Wherever the word "vias" appears in a line of the data, that line should be copied.

### Supplied entries ###

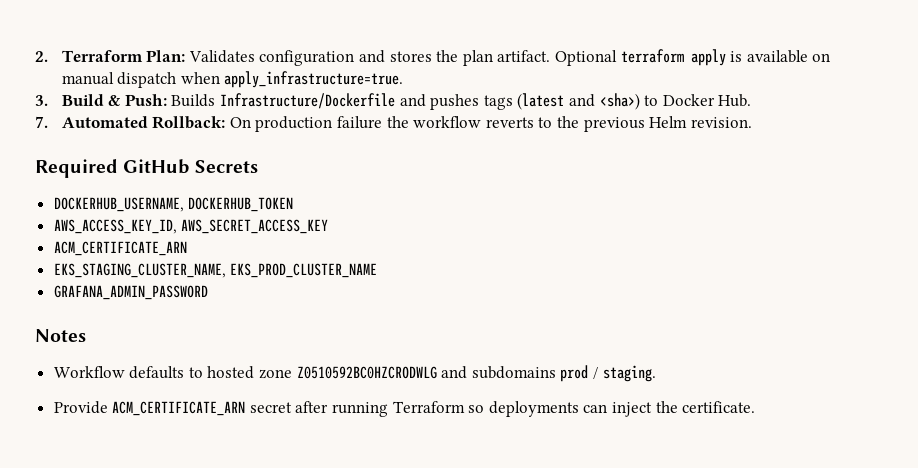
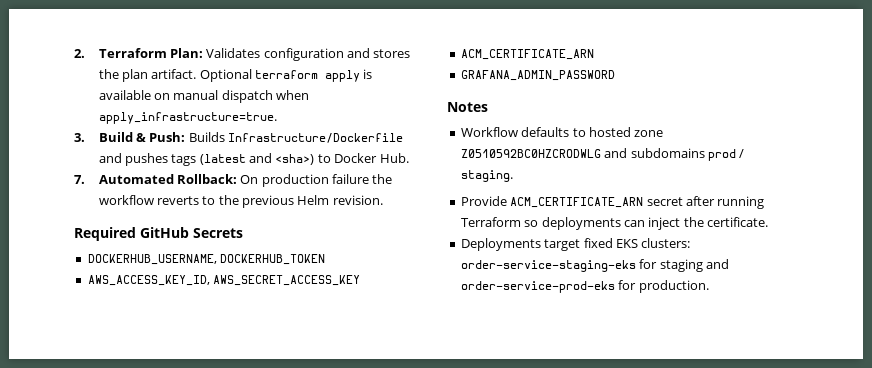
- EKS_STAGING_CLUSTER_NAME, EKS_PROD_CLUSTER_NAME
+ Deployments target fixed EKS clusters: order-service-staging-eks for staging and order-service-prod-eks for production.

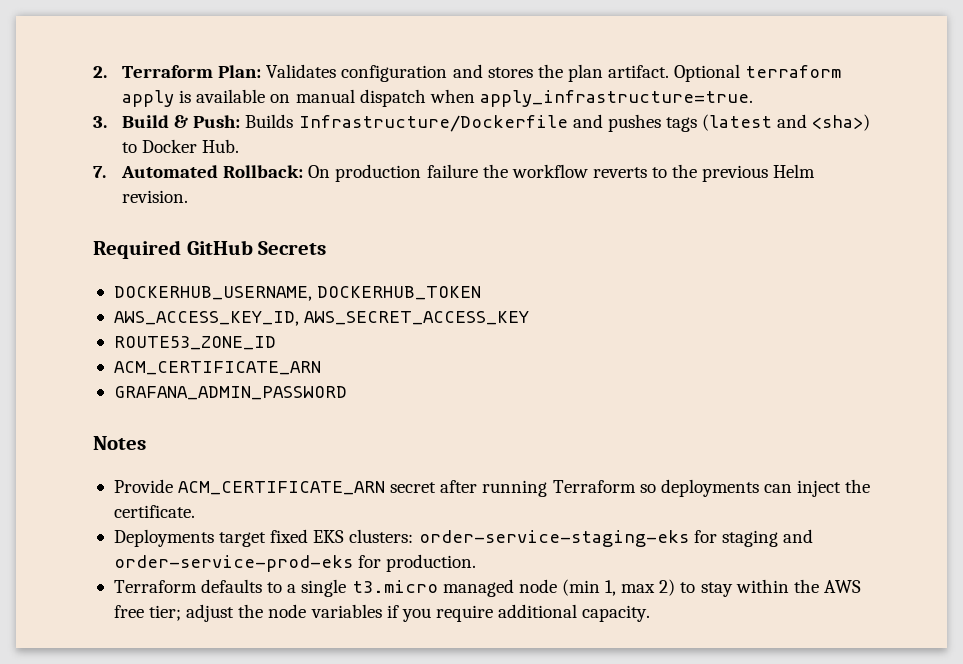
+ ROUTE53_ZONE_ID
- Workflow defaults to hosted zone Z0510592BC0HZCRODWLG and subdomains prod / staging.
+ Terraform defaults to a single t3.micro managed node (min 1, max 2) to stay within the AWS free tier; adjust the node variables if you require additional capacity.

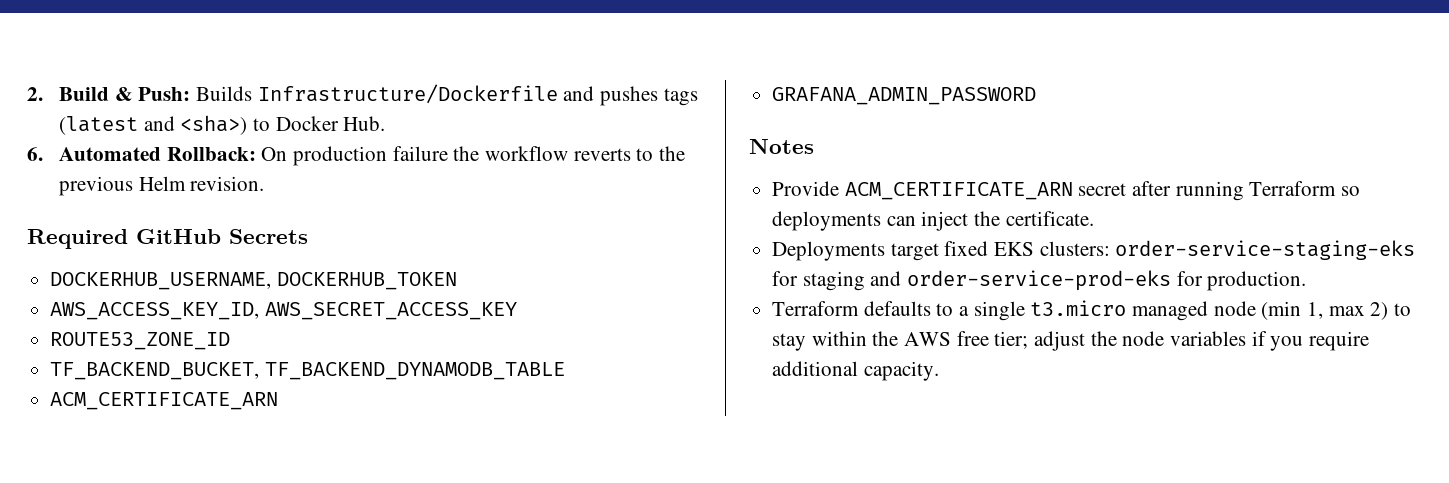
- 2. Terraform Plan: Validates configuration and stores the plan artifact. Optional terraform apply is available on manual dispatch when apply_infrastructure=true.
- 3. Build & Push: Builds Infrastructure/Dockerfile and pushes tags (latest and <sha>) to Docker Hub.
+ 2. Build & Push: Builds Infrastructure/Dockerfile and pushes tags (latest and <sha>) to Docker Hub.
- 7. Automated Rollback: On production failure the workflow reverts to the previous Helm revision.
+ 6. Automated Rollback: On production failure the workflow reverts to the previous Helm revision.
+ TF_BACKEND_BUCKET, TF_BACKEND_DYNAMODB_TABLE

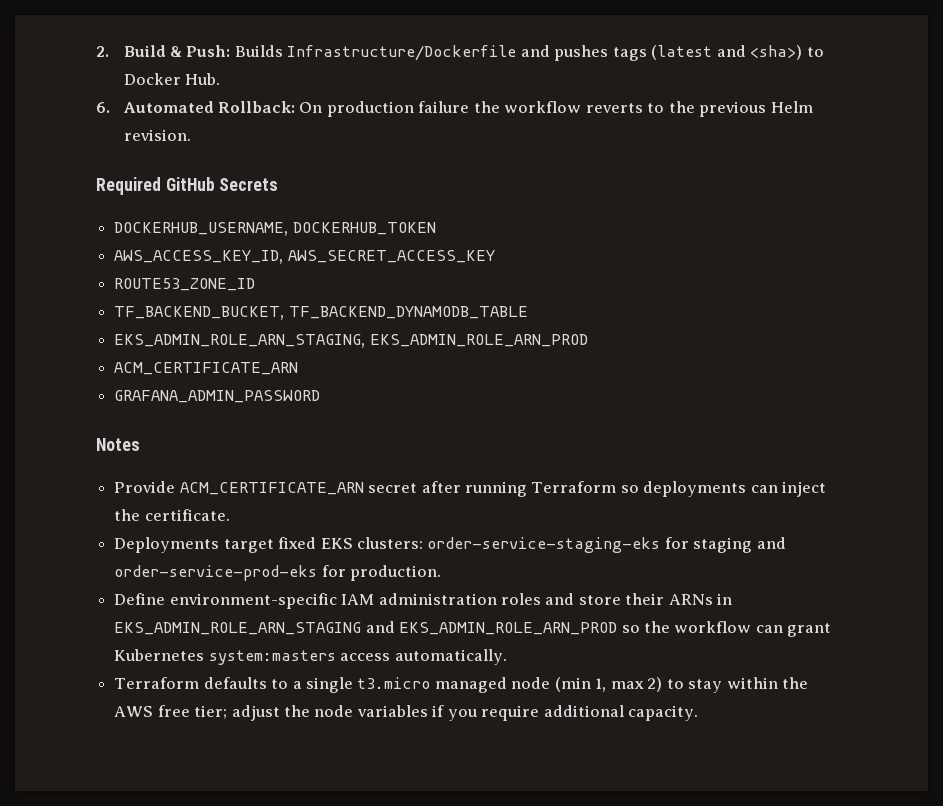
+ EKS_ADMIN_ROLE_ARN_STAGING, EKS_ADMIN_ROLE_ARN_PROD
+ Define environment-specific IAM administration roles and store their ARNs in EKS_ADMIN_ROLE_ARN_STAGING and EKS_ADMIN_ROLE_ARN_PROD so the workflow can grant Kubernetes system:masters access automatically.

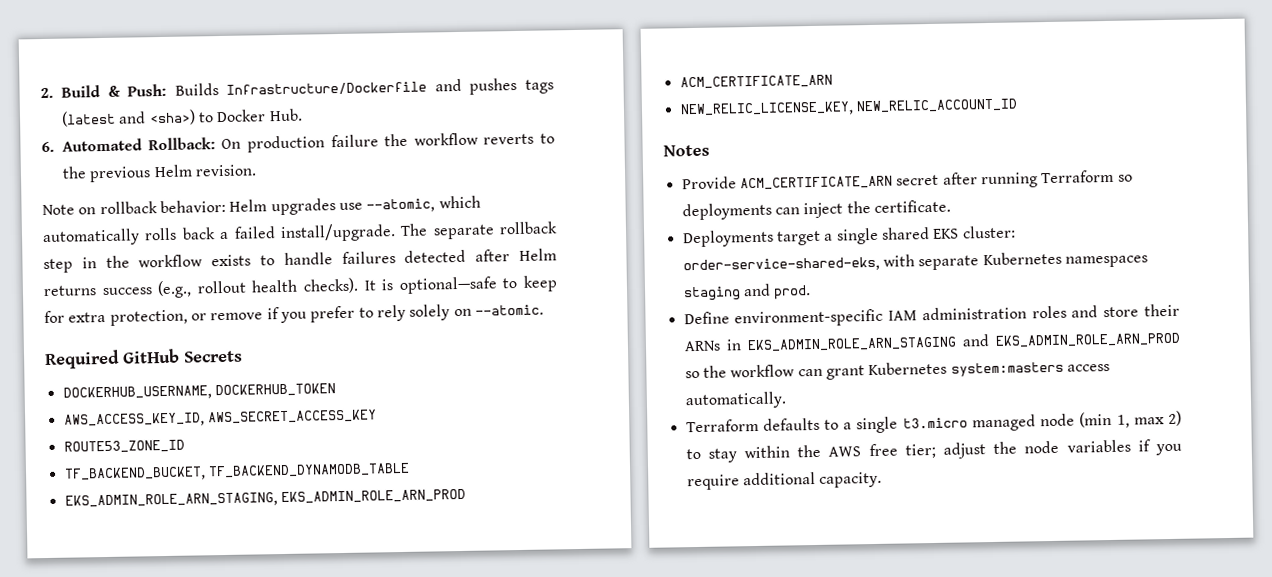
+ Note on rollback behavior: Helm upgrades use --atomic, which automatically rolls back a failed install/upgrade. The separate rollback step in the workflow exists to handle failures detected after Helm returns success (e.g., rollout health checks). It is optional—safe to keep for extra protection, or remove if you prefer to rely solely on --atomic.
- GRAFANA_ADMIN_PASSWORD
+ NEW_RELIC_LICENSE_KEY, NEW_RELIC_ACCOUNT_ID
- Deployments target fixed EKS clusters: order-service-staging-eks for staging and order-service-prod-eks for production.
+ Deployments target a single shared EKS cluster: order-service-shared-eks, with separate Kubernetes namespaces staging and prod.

###
### Supplied entries ###

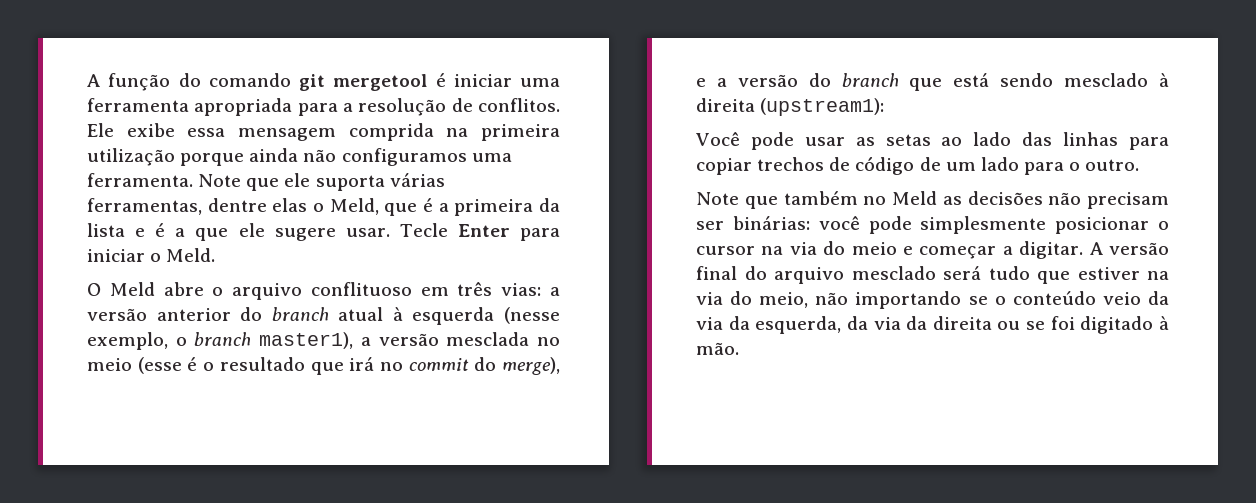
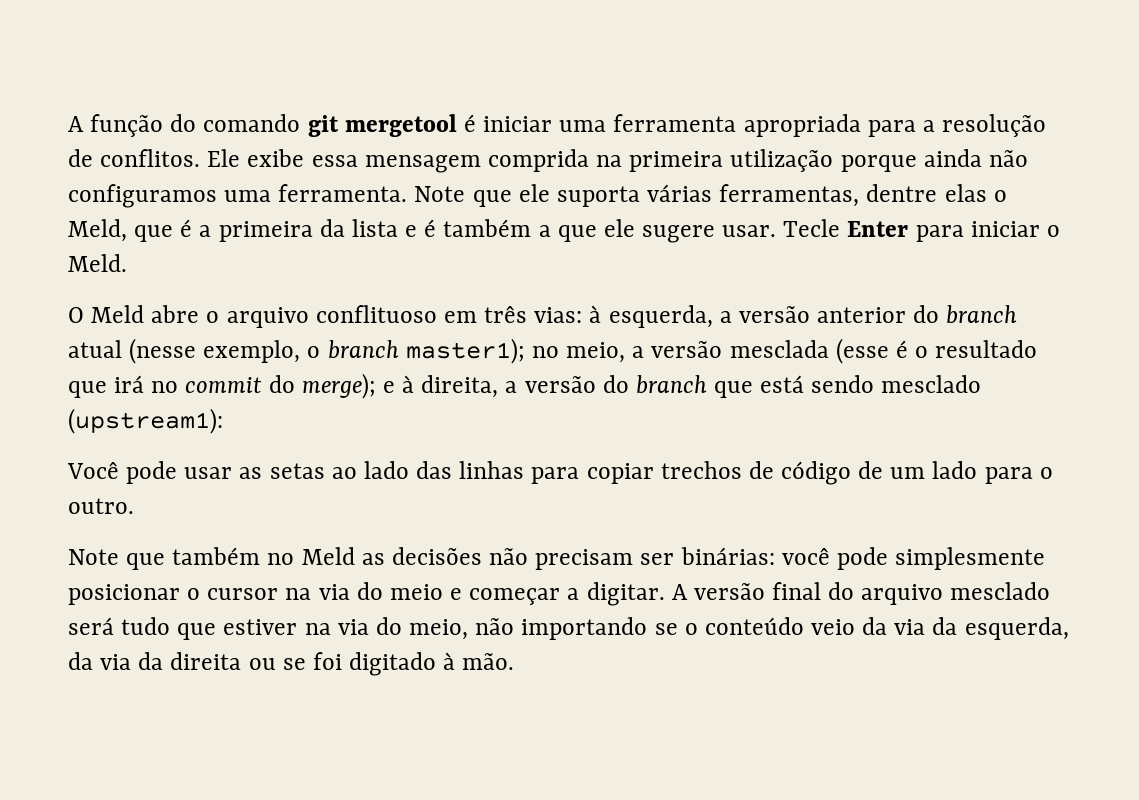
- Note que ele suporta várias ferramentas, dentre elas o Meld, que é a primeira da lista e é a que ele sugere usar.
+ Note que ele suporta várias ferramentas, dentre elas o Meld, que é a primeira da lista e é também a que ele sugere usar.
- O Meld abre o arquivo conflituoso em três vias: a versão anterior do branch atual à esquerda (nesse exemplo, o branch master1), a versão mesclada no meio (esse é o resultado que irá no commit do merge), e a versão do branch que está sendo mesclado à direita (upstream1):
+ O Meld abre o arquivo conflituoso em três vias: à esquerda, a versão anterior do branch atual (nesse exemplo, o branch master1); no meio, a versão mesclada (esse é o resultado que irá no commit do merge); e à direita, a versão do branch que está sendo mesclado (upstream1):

###
### Supplied entries ###

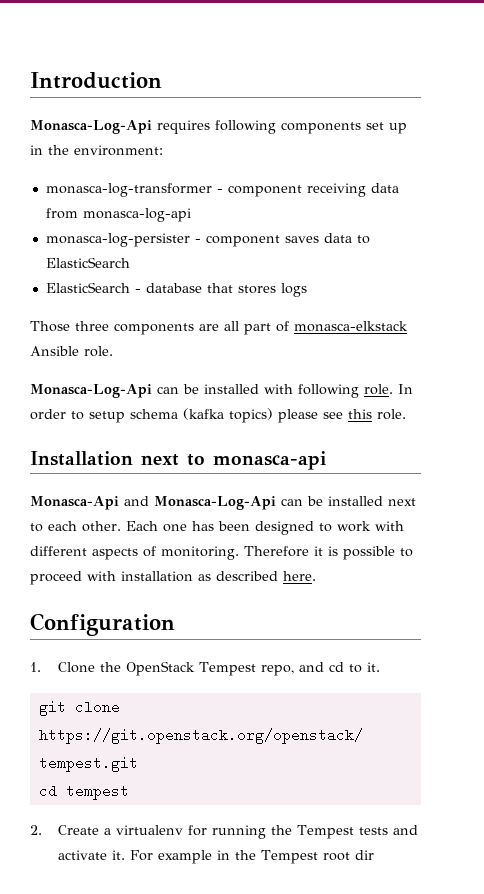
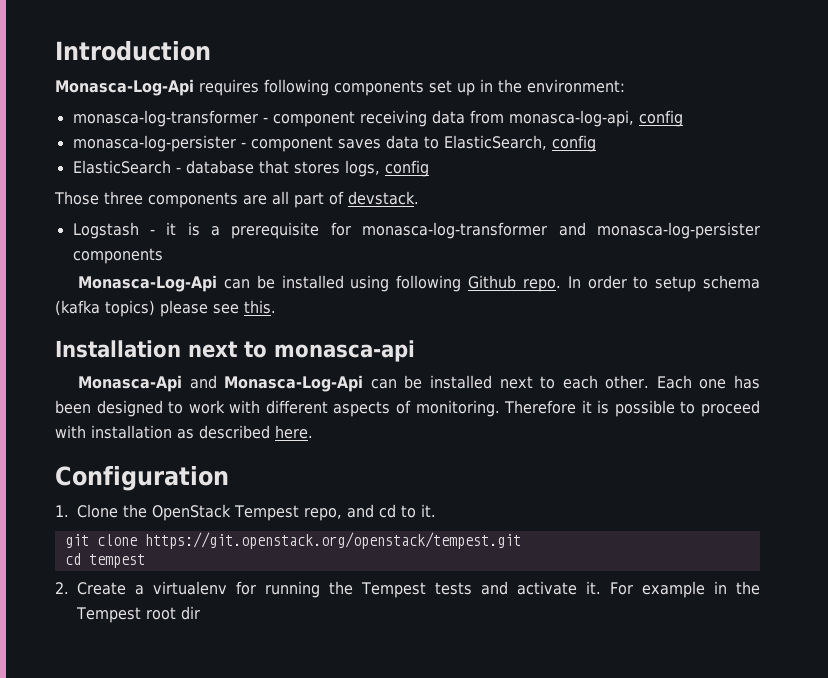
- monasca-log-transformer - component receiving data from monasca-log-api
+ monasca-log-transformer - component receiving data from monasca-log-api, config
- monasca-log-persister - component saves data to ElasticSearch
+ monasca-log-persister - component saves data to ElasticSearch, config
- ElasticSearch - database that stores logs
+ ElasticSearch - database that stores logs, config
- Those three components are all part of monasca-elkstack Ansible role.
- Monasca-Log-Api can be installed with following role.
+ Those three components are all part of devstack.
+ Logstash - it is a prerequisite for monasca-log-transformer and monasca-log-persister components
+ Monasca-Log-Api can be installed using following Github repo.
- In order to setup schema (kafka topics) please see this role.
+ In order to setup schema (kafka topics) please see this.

###

__Answer box__
- O Meld abre o arquivo conflituoso em três vias: a versão anterior do branch atual à esquerda (nesse exemplo, o branch master1), a versão mesclada no meio (esse é o resultado que irá no commit do merge), e a versão do branch que está sendo mesclado à direita (upstream1):
+ O Meld abre o arquivo conflituoso em três vias: à esquerda, a versão anterior do branch atual (nesse exemplo, o branch master1); no meio, a versão mesclada (esse é o resultado que irá no commit do merge); e à direita, a versão do branch que está sendo mesclado (upstream1):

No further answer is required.